Flying Across America: The Airline Passenger Experience

Nowadays, when you're standing on long, snaky lines, clutching your discount e-ticket and waiting to shuffle shoeless through airport security, it's hard to remember that air travel was once a glamorous, exotic adventure enjoyed only by the well-dressed rich. While today we think of flying as something to be endured, when commercial air travel began less than a century ago, it was something to be enjoyed. In 1929, when Charles Lindbergh's Transcontinental Air Transport offered the first air-rail passenger service across the country, you might have boarded a Ford Tri-Motor aircraft wearing your finest fur coat, been served an elaborate lunch on real china with gold-plated utensils, and watched sheep scatter across farmland through curtain-clad windows you could open for air.
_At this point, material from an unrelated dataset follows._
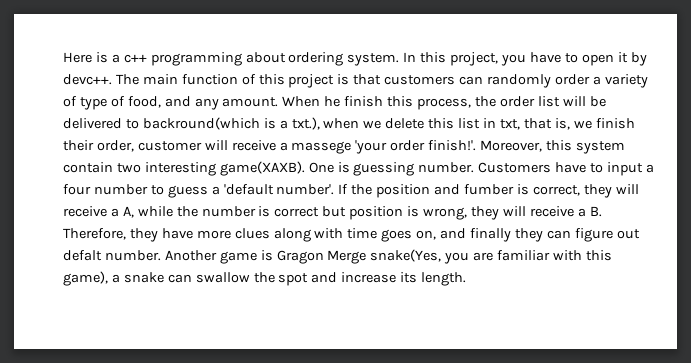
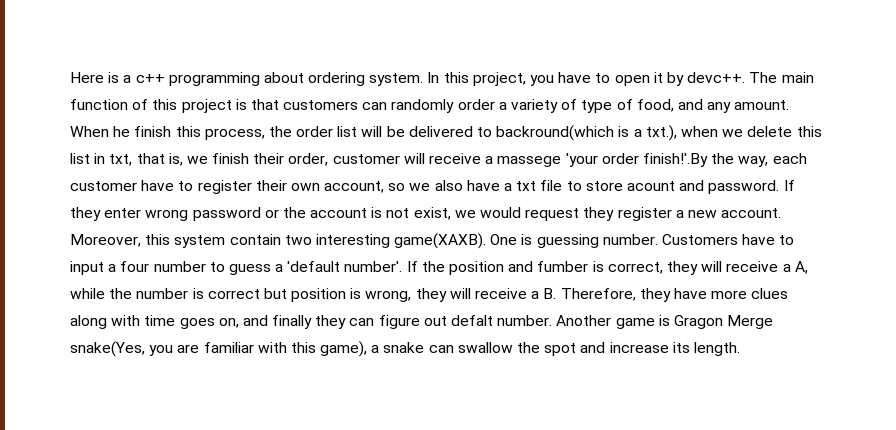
- When he finish this process, the order list will be delivered to backround(which is a txt.), when we delete this list in txt, that is, we finish their order, customer will receive a massege 'your order finish!'.
+ When he finish this process, the order list will be delivered to backround(which is a txt.), when we delete this list in txt, that is, we finish their order, customer will receive a massege 'your order finish!'.By the way, each customer have to register their own account, so we also have a txt file to store acount and password. If they enter wrong password or the account is not exist, we would request they register a new account.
Then again, back in those days, the noise in the plane's cabin was deafening and the trip from New York to Los Angeles took about 48 hours. In his large, amply illustrated, and carefully researched new book, Flying Across America: The Airline Passenger Experience, Daniel L. Rust, assistant director of the Center for Transportation Studies at the University of Missouri-St. Louis, traces how people have experienced transcontinental air travel; his narrative moves from the beginning in 1911, when Calbraith Perry Rodgers became the first person to fly across the country, through the swingin' jet-set years, to the present day. Rust peppers his history with firsthand accounts, including passenger Jessie Gray's depiction, in 1933, of the view from above: "As if in the hollow of a great hand, I am upheld serenely to see the entire picture instead of tantalizing detail and unsatisfying incompleteness." With these sharp observations -- as true today as ever -- the book takes flight.